I remember a basketball t-shirt that I saw other boys wearing when I was a preteen that read: “I would rather score 50 points and lose than score 0 points and win.” There’s a side of me that honestly agrees with that perspective sometimes. I like my team to win, but I like the spotlight on myself even more. God is still working on that in me.
We followers of Jesus need to be mindful of this same trap when we consume the news and pick sides on political and social issues. Our personal preferences about the way things ought to be and the solutions we think are best may be more rooted in our own personal desire to gain more for ourselves than a reflection of God’s call on our lives. Yes, I’d like everyone to talk about me scoring 50 points sometimes more than sharing in a team win. But I’m wrong when I think this way.
How does this play itself out in our current environment? My personal preference for the 2nd amendment can callously usurp the grieving we ought to feel when yet another awful mass shooting occurs. My personal preference for a certain immigration policy ought not de-humanize those who are affected in life-altering ways by my views.
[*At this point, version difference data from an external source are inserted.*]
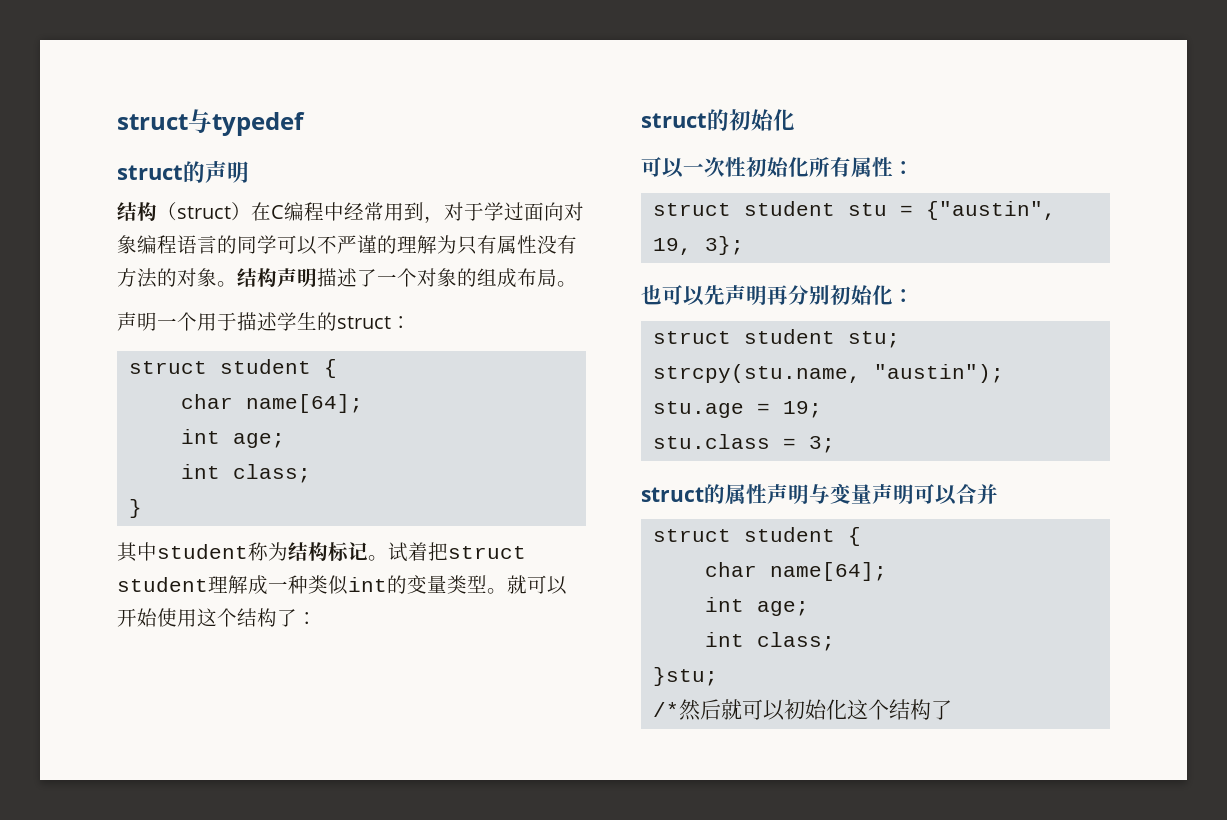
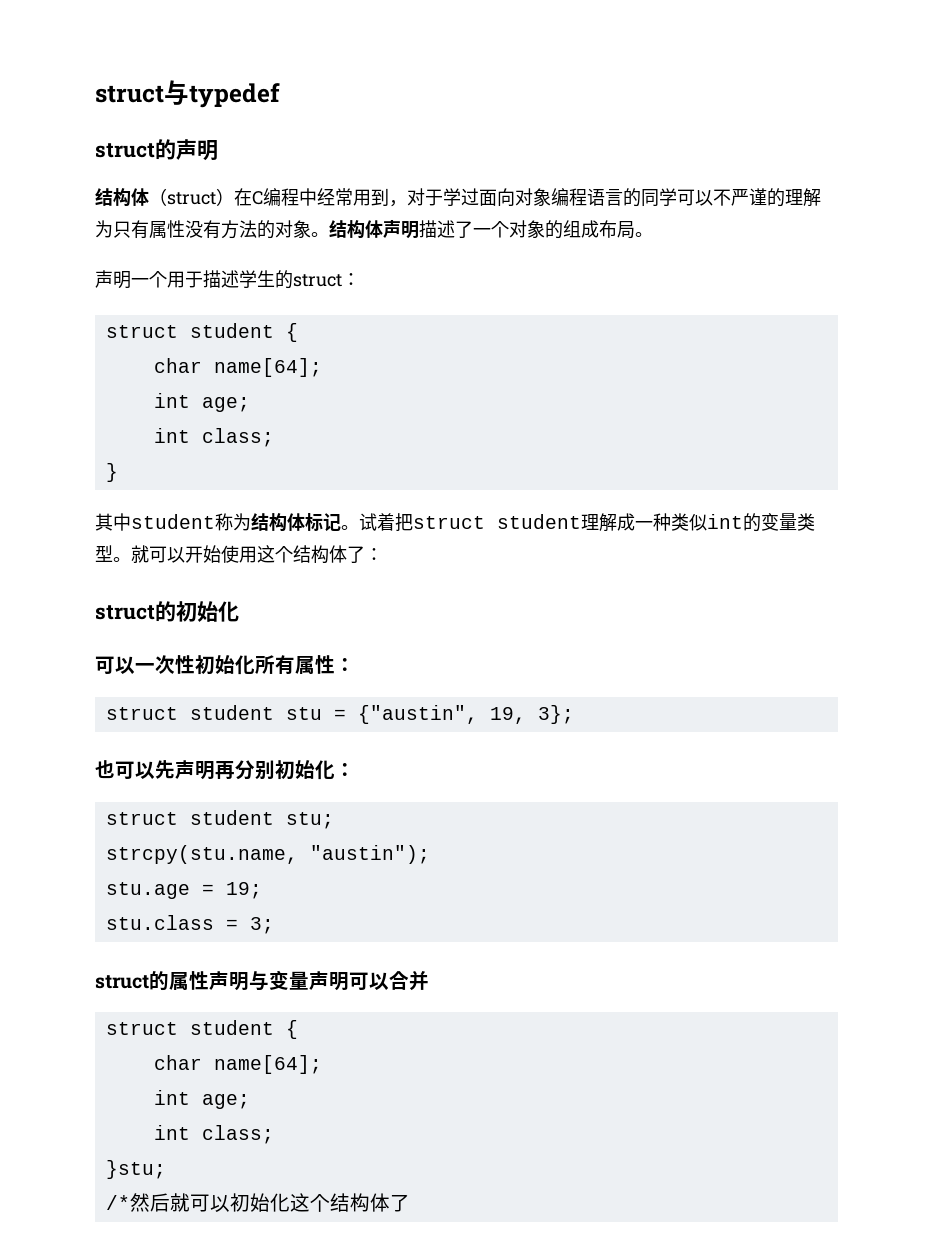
(157, 211) none -> [131,188,149,206] 体
(277, 277) none -> [365,220,383,238] 体
(328, 551) none -> [287,513,305,531] 体
(277, 617) none -> [329,545,347,563] 体
(931, 709) none -> [369,1193,390,1212] 体

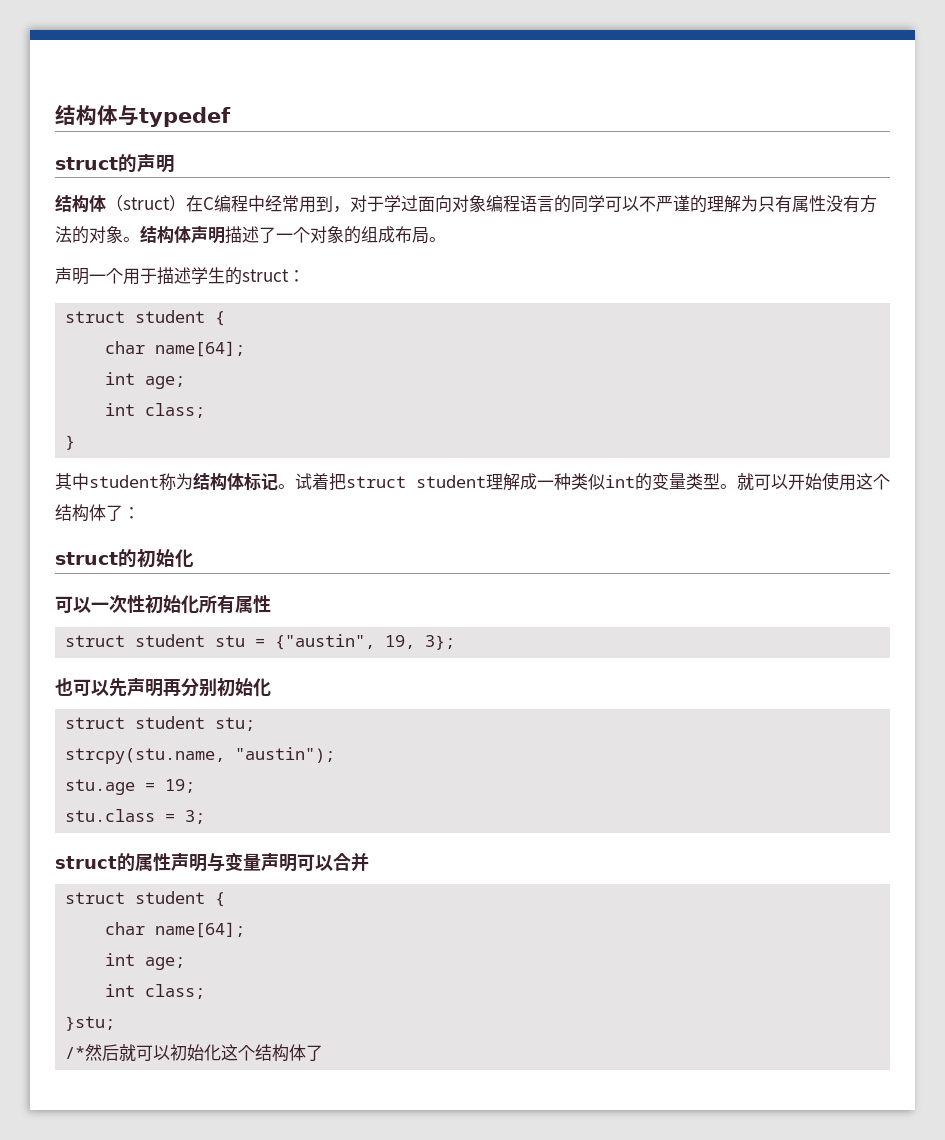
[95,85,164,103] struct -> [55,105,118,126] 结构体
[335,658,355,672] ： -> (271, 604) none
[335,763,355,777] ： -> (271, 687) none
My personal preference for certain economic policies ought not assume that redistributing someone else’s money is the final solution to fixing our culture’s deepest problems. Often we don’t separate personal preference from the Kingdom of God’s calling in our lives.
The Apostle Paul had some very clear corrections for the church in Galatia because there were Christ-followers coming out of a Jewish background who wanted to impose circumcision upon non-Jewish Christ-followers. It never occurred to these Jewish folk that non-Jews may not want to become more like them. Furthermore, requiring Jewish identity markers upon Christ-followers undermined the entire purpose Jesus came to die, rise again, and call all people to a relationship with Himself through faith without regard for culture.
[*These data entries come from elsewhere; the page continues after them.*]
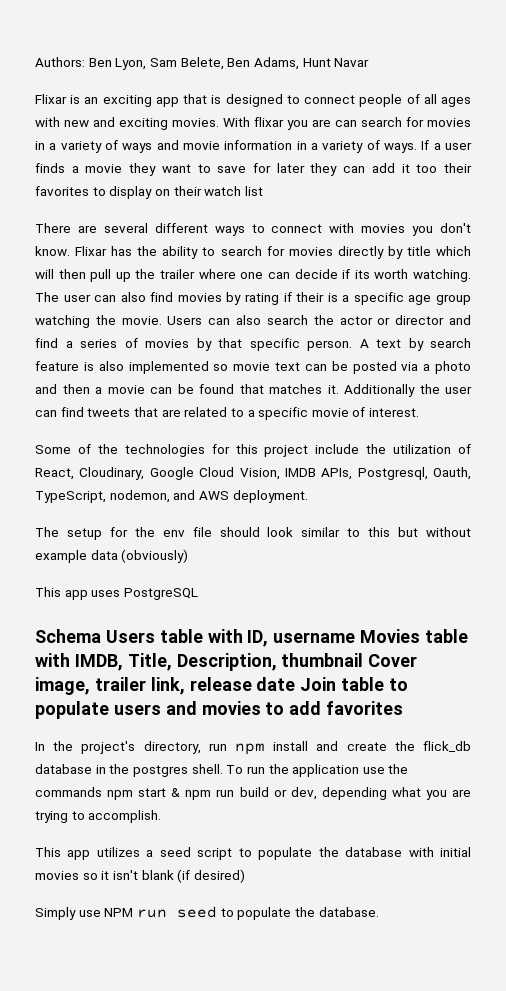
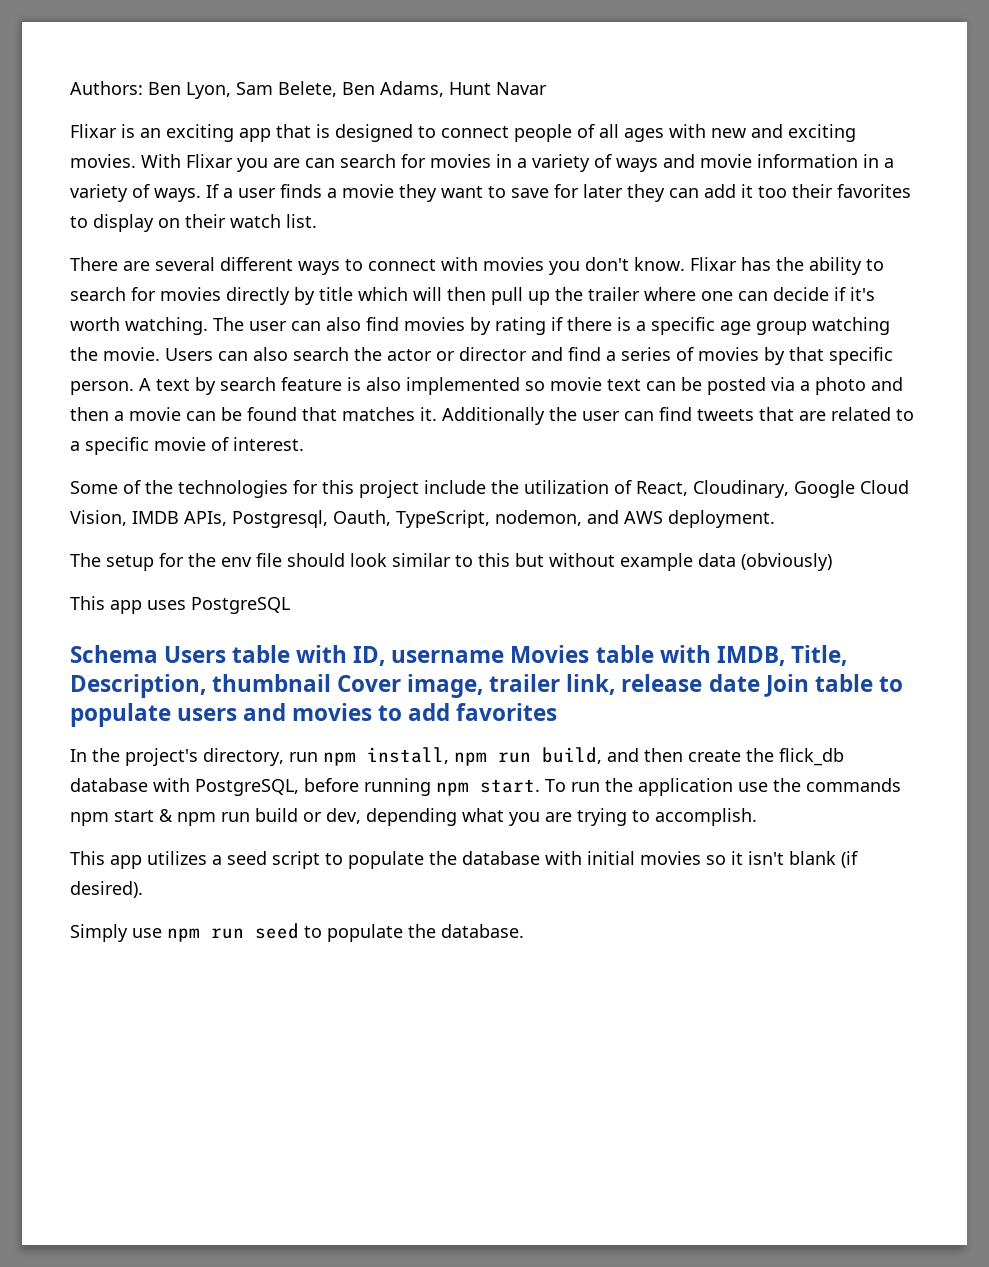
[254,117,284,127] flixar -> [186,154,233,168] Flixar
[244,186,263,196] list -> [286,214,317,228] list.
[354,270,370,279] its -> [850,287,875,301] it's
[296,292,325,302] their -> [567,317,612,331] there
[273,741,471,752] [35,764,223,777] install and create the flick_db database in the postgres shell. -> [367,747,844,766] [70,778,540,796] install, npm run build, and then create the flick_db database with PostgreSQL, before running npm start.
[193,869,245,883] desired) -> [70,881,143,898] desired).
[104,908,134,917] NPM -> [167,928,200,942] npm

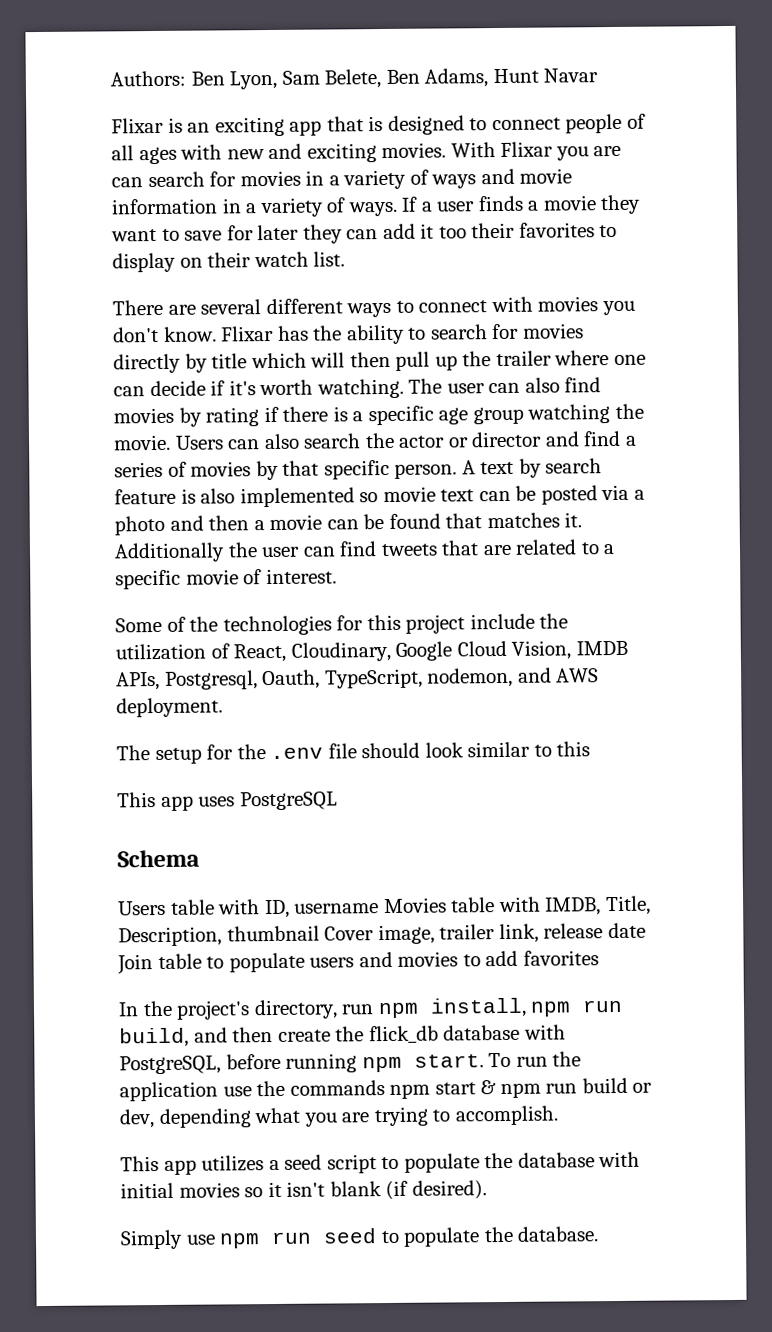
[221,557,252,567] env -> [270,747,324,760] .env
[515,553,832,571] but without example data (obviously) -> (591, 749) none
(158, 654) none -> (200, 858) //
Paul says to the church: “I am astonished that you are so quickly deserting the one who called you to live in the grace of Christ and are turning to a different gospel— which is really no gospel at all. Evidently some people are throwing you into confusion and are trying to pervert the gospel of Christ” (Galatians 1:6-7; NIV).
To impose requirements upon others to become more like you before becoming a “real” Christ-follower is a perversion of the gospel. Strong words. And a real danger today if we aren’t careful.
So do people think we believe that Jesus really came so that all people could be part of His family forever because of the way we talk about the pressing social issues of our day? Do they think we are willing to give up benefits for ourselves so that others may share God’s desire for justice and healing?
Jesus did not come to assume power over others; he came to serve so that we may gain at his expense. He told his followers (and us!): “…whoever wants to become great among you must be your servant, and whoever wants to be first must be slave of all. For even [Jesus] did not come to be served, but to serve, and to give his life as a ransom for many” (Mark 10:43-45; NIV). This clear admonition of Jesus is often lost in the rhetoric Christ-followers find themselves expressing. Myself included.
Paul tells the confused Galatians what our marching orders are: “serve one another humbly in love. For the entire law is fulfilled in keeping this one command: ‘Love your neighbor as yourself.’ If you bite and devour each other, watch out or you will be destroyed by each other” (Galatians 5:13-15; NIV).
I fear we are often biting and devouring one another at the expense of the mission Jesus gave us. He told us to forfeit power, just like he did at the hands of the jealous Jews and oppressive Romans. He did it so that we could have a new life. He gave up everything, so that we could gain. Everything.
May God, through the power of the Holy Spirit, open the eyes of His Church in America to things yet unseen. The gospel is more important than our personal preferences. It is more important than imposing our own form of “circumcision” on those not like ourselves. It is more important than scoring 50 points and losing the “game”.
The gospel is everything. Do the people around us know that?